Artificial Intelligence (AI)
Artificial Intelligence (AI) has also become essential for building resilience and driving innovation across every sector. In 2025, organizations that integrate AI into core strategies make faster, smarter decisions, boost efficiency, and unlock new solutions to the challenges of climate change and development. Adopting AI is no longer optional—it’s key to staying competitive, anticipating risks, and creating positive impact. Staying informed and embracing AI empowers individuals and businesses to navigate uncertainty with confidence and support global initiatives like 751 Earth.
Project Support and Investor Matching
At 751 Earth, government agencies, NGOs, and private sector entities can access the tools and resources needed to complete project applications or develop robust proposals. Our step-by-step guides are designed to simplify the process, or you may choose to schedule a direct consultation with our team for one-to-one support.
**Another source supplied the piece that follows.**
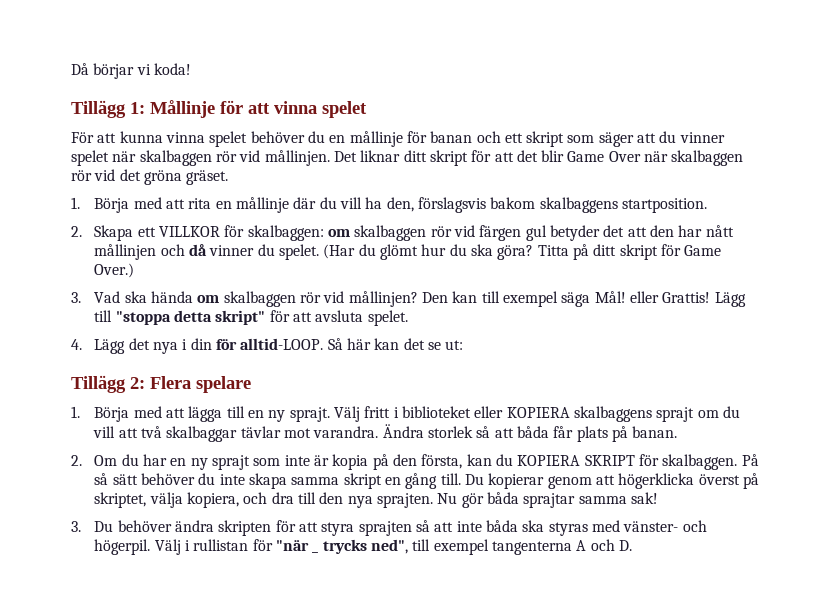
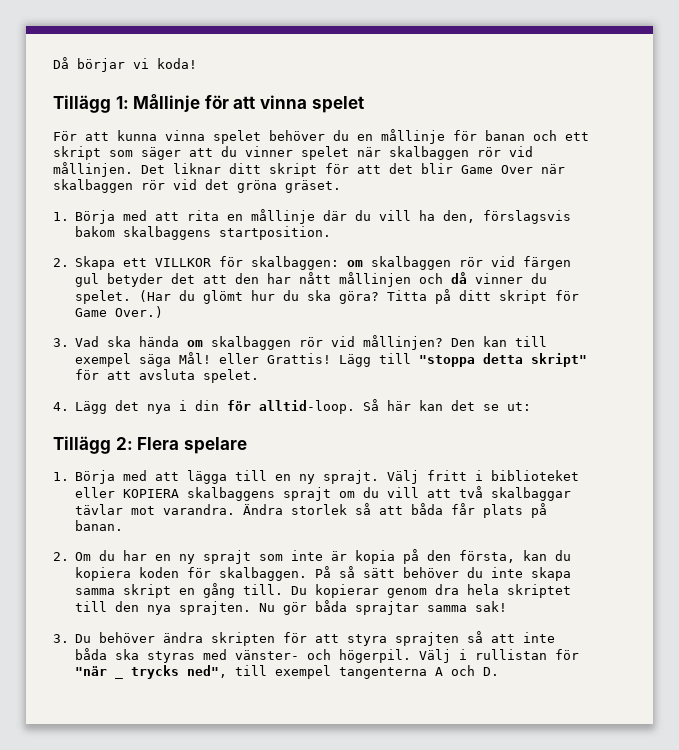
[240,338,324,350] alltid-LOOP. -> [259,400,356,414] alltid-loop.
[517,455,635,466] KOPIERA SKRIPT -> [75,567,180,581] kopiera koden
[595,473,759,489] [94,492,294,508] att högerklicka överst på skriptet, välja kopiera, och dra -> [435,584,572,598] dra hela skriptet

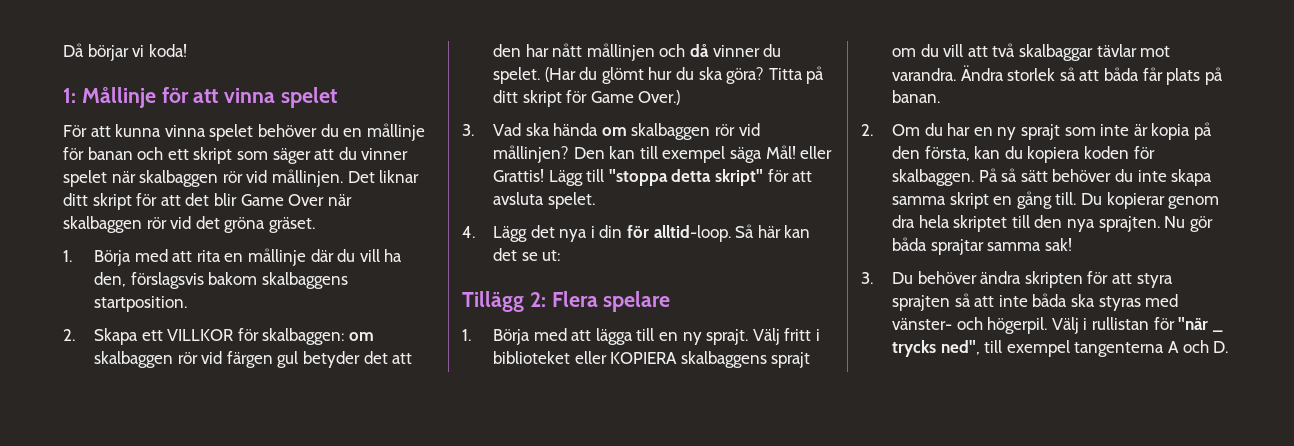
[53,95,111,113] Tillägg -> (187, 50) none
For investors, we offer an opportunity to submit key areas of interest, geographic focus, or preferred sectors for investment. This helps us identify alignment with projects in development or emerging opportunities.
To ensure absolute discretion, 751 Earth follows a strict confidentiality and data protection policy. All client information—whether from investors or implementing bodies—is safeguarded throughout the engagement process.
Only when a suitable match is identified between an investor and a stakeholder will either party be contacted. Permission is always sought from both sides before facilitating a formal introduction.